Scurria querela De Luca, polemiche elettorali sul risanamento

“In merito alle gravissime e false affermazioni di Cateno De Luca, relative al periodo di mia gestione del risanamento di Messina in qualità di sub commissario, provvederò alla querela in sede penale”. Lo dichiara il candidato sindaco di centrodestra Marcello Scurria in riferimento a quanto diffuso sui social dal sindaco di Taormina con particolare riferimento ad un’asta per l’acquisto di immobili da destinare alle famiglie in difficoltà.

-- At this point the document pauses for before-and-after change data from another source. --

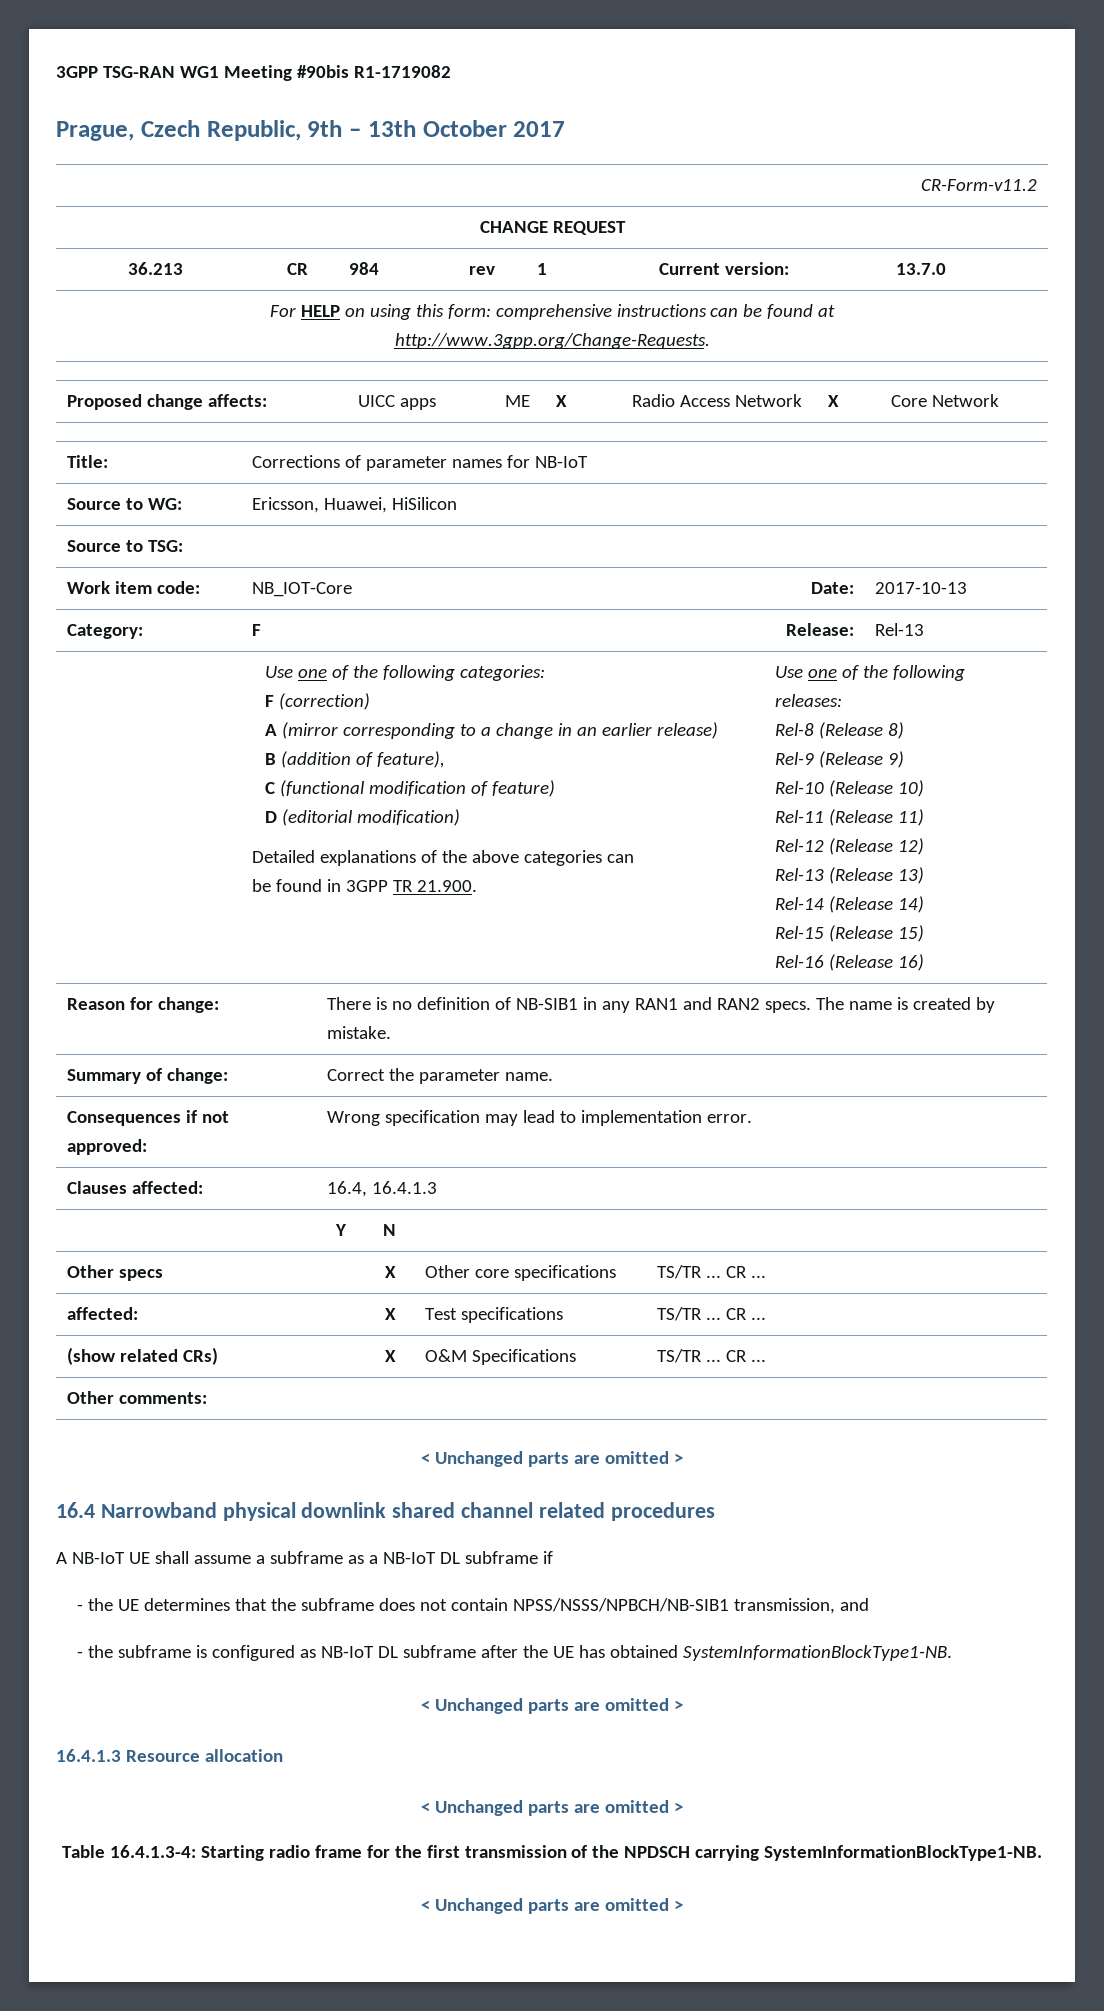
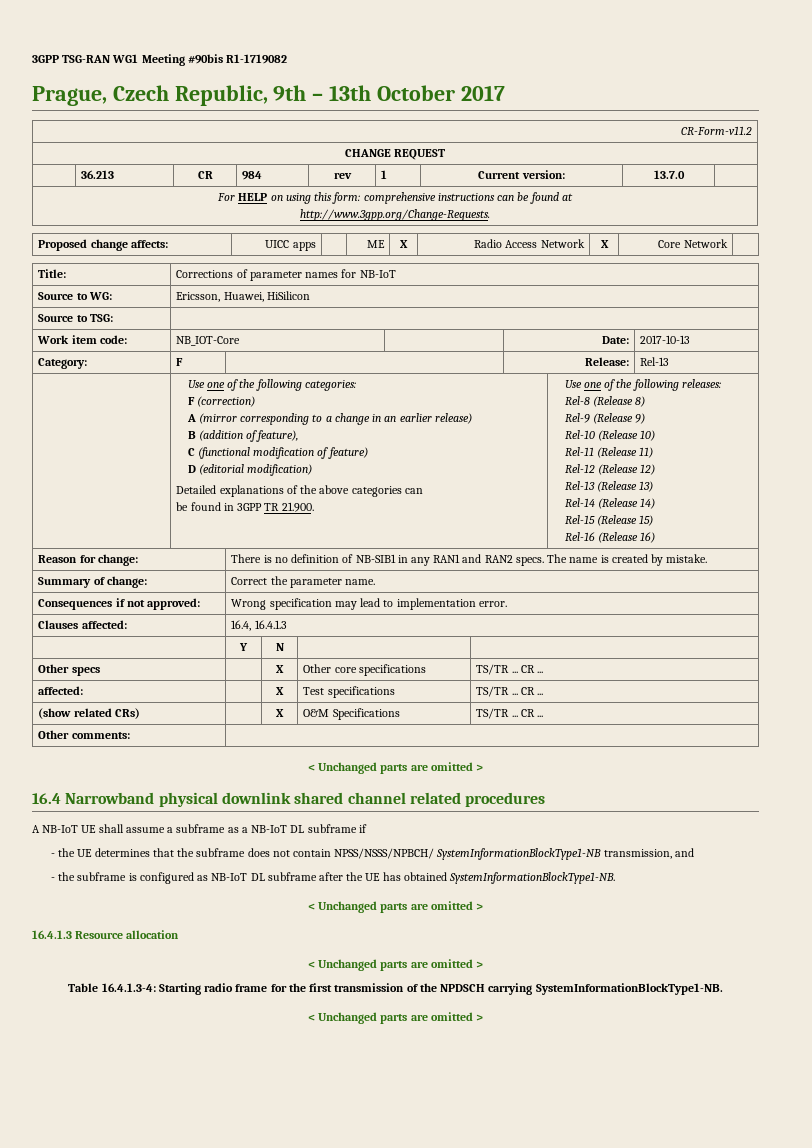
- - the UE determines that the subframe does not contain NPSS/NSSS/NPBCH/NB-SIB1 transmission, and
+ - the UE determines that the subframe does not contain NPSS/NSSS/NPBCH/ SystemInformationBlockType1-NB transmission, and

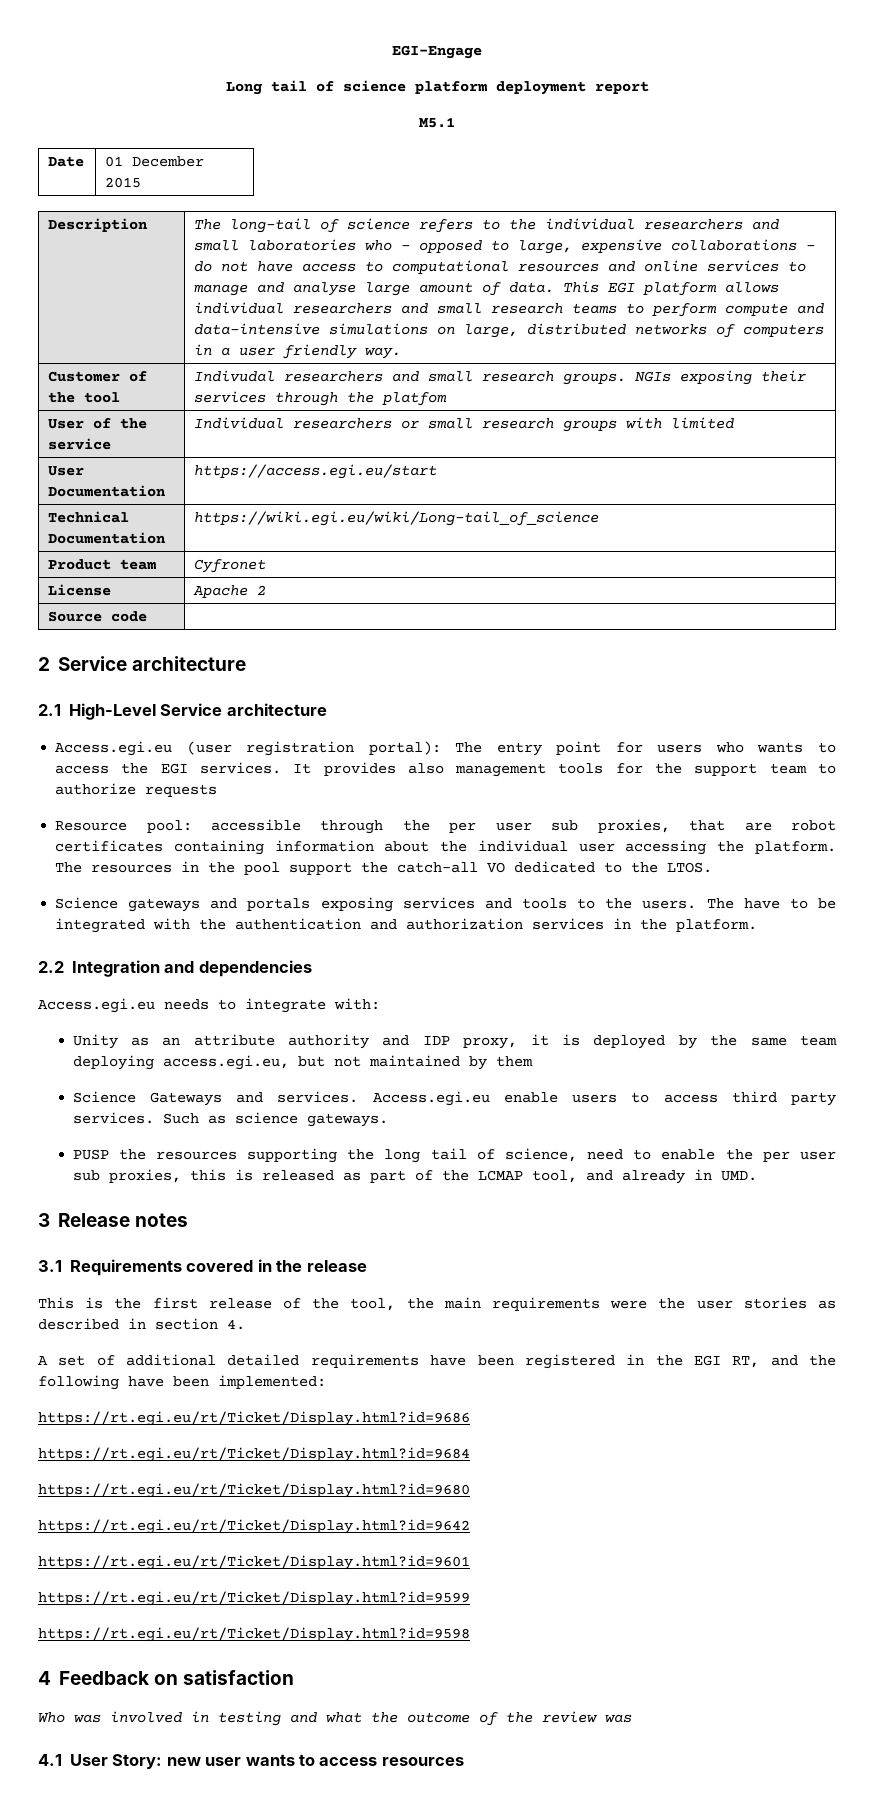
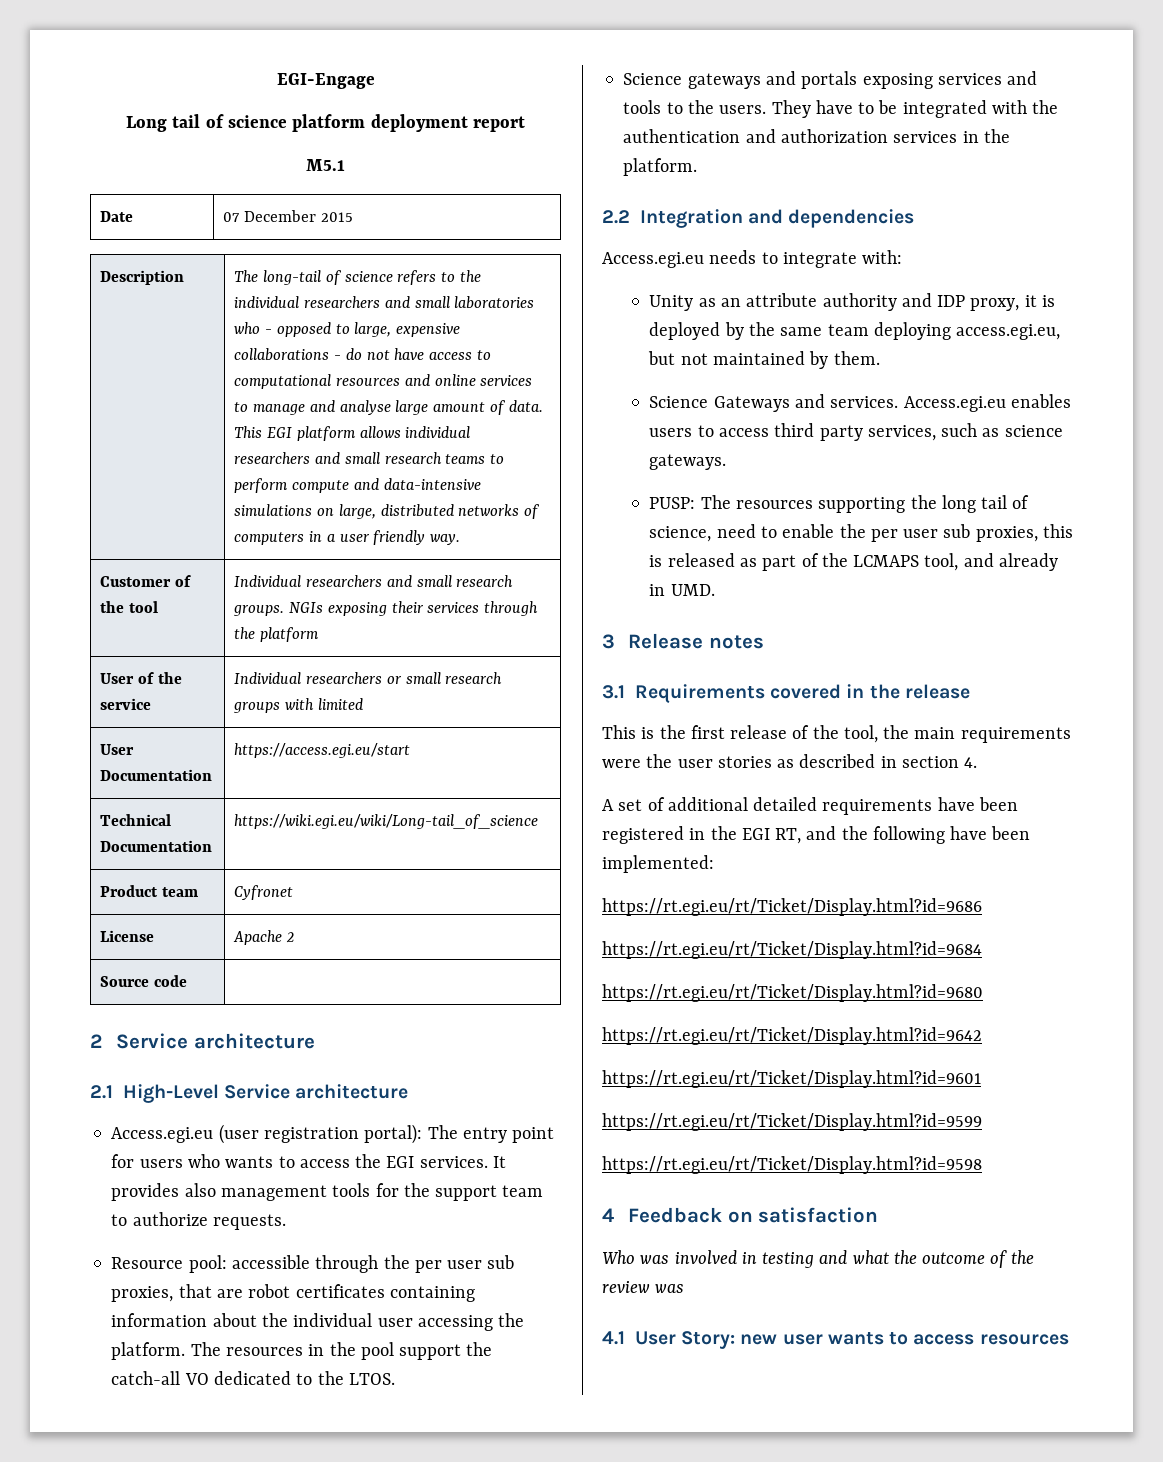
- Date | 01 December 2015
+ Date | 07 December 2015
- Customer of the tool | Indivudal researchers and small research groups. NGIs exposing their services through the platfom
+ Customer of the tool | Individual researchers and small research groups. NGIs exposing their services through the platform
- It provides also management tools for the support team to authorize requests
+ It provides also management tools for the support team to authorize requests.
- The have to be integrated with the authentication and authorization services in the platform.
+ They have to be integrated with the authentication and authorization services in the platform.
- Unity as an attribute authority and IDP proxy, it is deployed by the same team deploying access.egi.eu, but not maintained by them
+ Unity as an attribute authority and IDP proxy, it is deployed by the same team deploying access.egi.eu, but not maintained by them.
- Access.egi.eu enable users to access third party services. Such as science gateways.
+ Access.egi.eu enables users to access third party services, such as science gateways.
- PUSP the resources supporting the long tail of science, need to enable the per user sub proxies, this is released as part of the LCMAP tool, and already in UMD.
+ PUSP: The resources supporting the long tail of science, need to enable the per user sub proxies, this is released as part of the LCMAPS tool, and already in UMD.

Continua Scurria: “All’ex sindaco Federico Basile, che aveva scritto in merito alla stessa vicenda di danno erariale e concorrenza sleale, ho già iniziato un’azione civile per risarcimento del danno. Rilevo intanto che Cateno De Luca, già dalle prime battute di questa campagna elettorale, si dimostra ‘badante’ e difensore di Basile con uscite scomposte e prive di fondamento in linea con il solito metodo diffamatorio”.

Il conflitto politico sul risanamento a Messina

Ancora il tema del risanamento crea divisioni. E siamo solo all’inizio della campagna elettorale. A essere evocata è la vicenda della revoca dell’incarico a Scurria da parte del presidente Schifani. Lo scontro esplose dopo l’asta delle case di Contesse, acquistate dall’Ufficio commissariale, con tanto di accusa da parte del sindaco Federico Basile di concorrenza sleale. Accusa che era stata rispedita al mittente.

“Sul risanamento decisive le politiche abitative delle Giunte De Luca e Basile”

Ieri alle critiche del candidato del centrodestra, sempre sullo stesso argomento, ha risposto pure Basile: “A Messina il risanamento è stato per anni soltanto un argomento da campagna elettorale. Fino al 2018 si è parlato molto, ma si è fatto poco. È la storia a dirlo. Gli atti amministrativi, le ordinanze, la sequenza di leggi emanate dal 2018 in poi raccontano di un impegno concreto che prima non c’era mai stato. Chi oggi parla di “lavoro sporco fatto da altri” dovrebbe spiegare ai messinesi una cosa molto semplice: il risanamento è stato possibile grazie a una collaborazione istituzionale ampia, ma sono state le politiche abitative messe in campo prima dalla governance De Luca e poi da quella Basile a trasformare le promesse in atti concreti, cantieri aperti e nuove case consegnate”. “Negare tutto questo significa proporre una versione comoda per la campagna elettorale. Non permetteremo che venga cancellato il lavoro amministrativo svolto in questi anni per trasformare parole e slogan in presunti risultati tangibili che nessuno aveva mai prodotto prima di noi. La differenza è tutta qui: c’è chi utilizza il risanamento oggi ancora una volta esattamente come trent’anni fa come strumento di propaganda politica e chi, invece, lo ha portato avanti assumendosi la responsabilità di governare”, polemizza sempre l’ex sindaco e ora ricandidato.